At this point I'd like to point out that I in no way condone random acts of vandalism, but this was no random act. I feel it's unlikely that this attack was carried out for kicks by hooded "yoofs", since it occurred before 6.30 am, and I'd imagine they're all asleep. No, this attack was deliberately targeted. Some commuter venting their anger? Maybe, and if so, understandable, but not excusable.

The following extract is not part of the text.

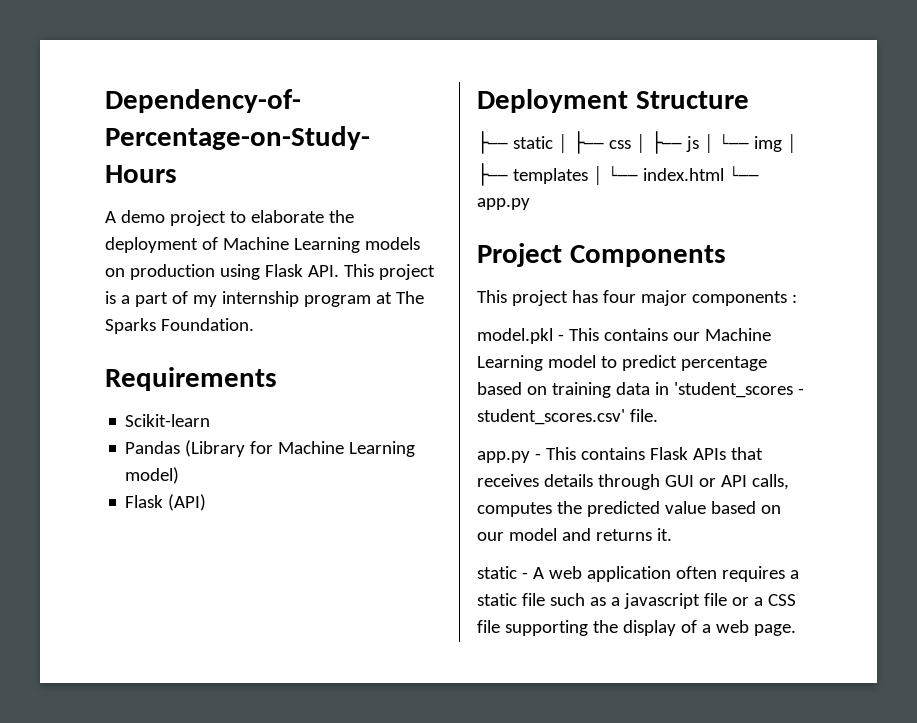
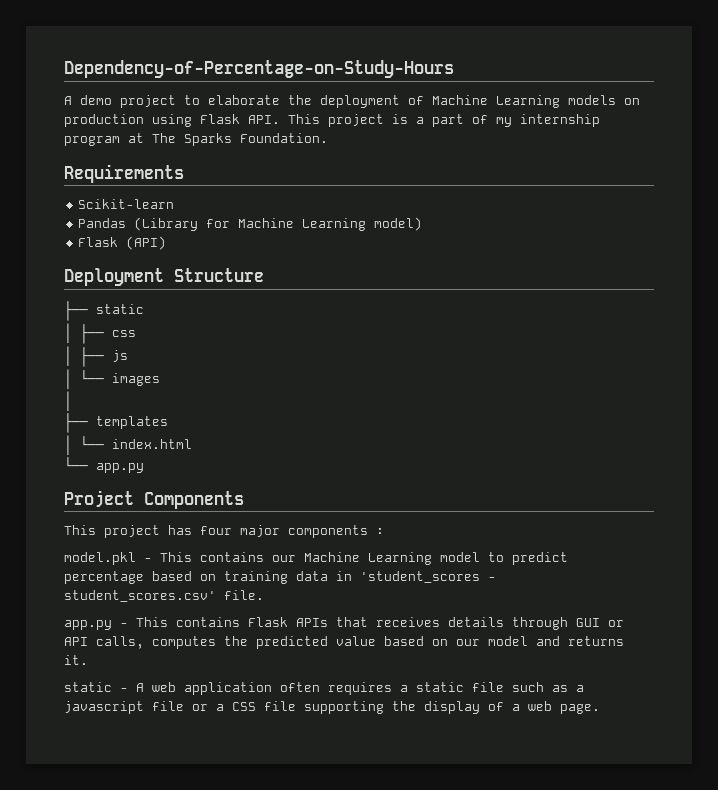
(553, 142) none -> (144, 309) //
(631, 144) none -> (136, 333) //
[703,134,782,153] │ └── img -> [64,369,160,389] // │ └── images //
(588, 176) none -> (168, 422) //
(724, 174) none -> (192, 444) //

Upon pulling into Bristol, the train manager announced that we would be delayed briefly while fitters would be attempting to patch up the broken window before we continued our journey to South Wales. 20 minutes later and an announcement is made that since both panes of glass had been broken it was a health and safety risk to continue, in case it "imploded"! So we have to all get off the 8-car high speed train, and wait 25 minutes for the next 2-car "trolley-bus"-style train to Cardiff.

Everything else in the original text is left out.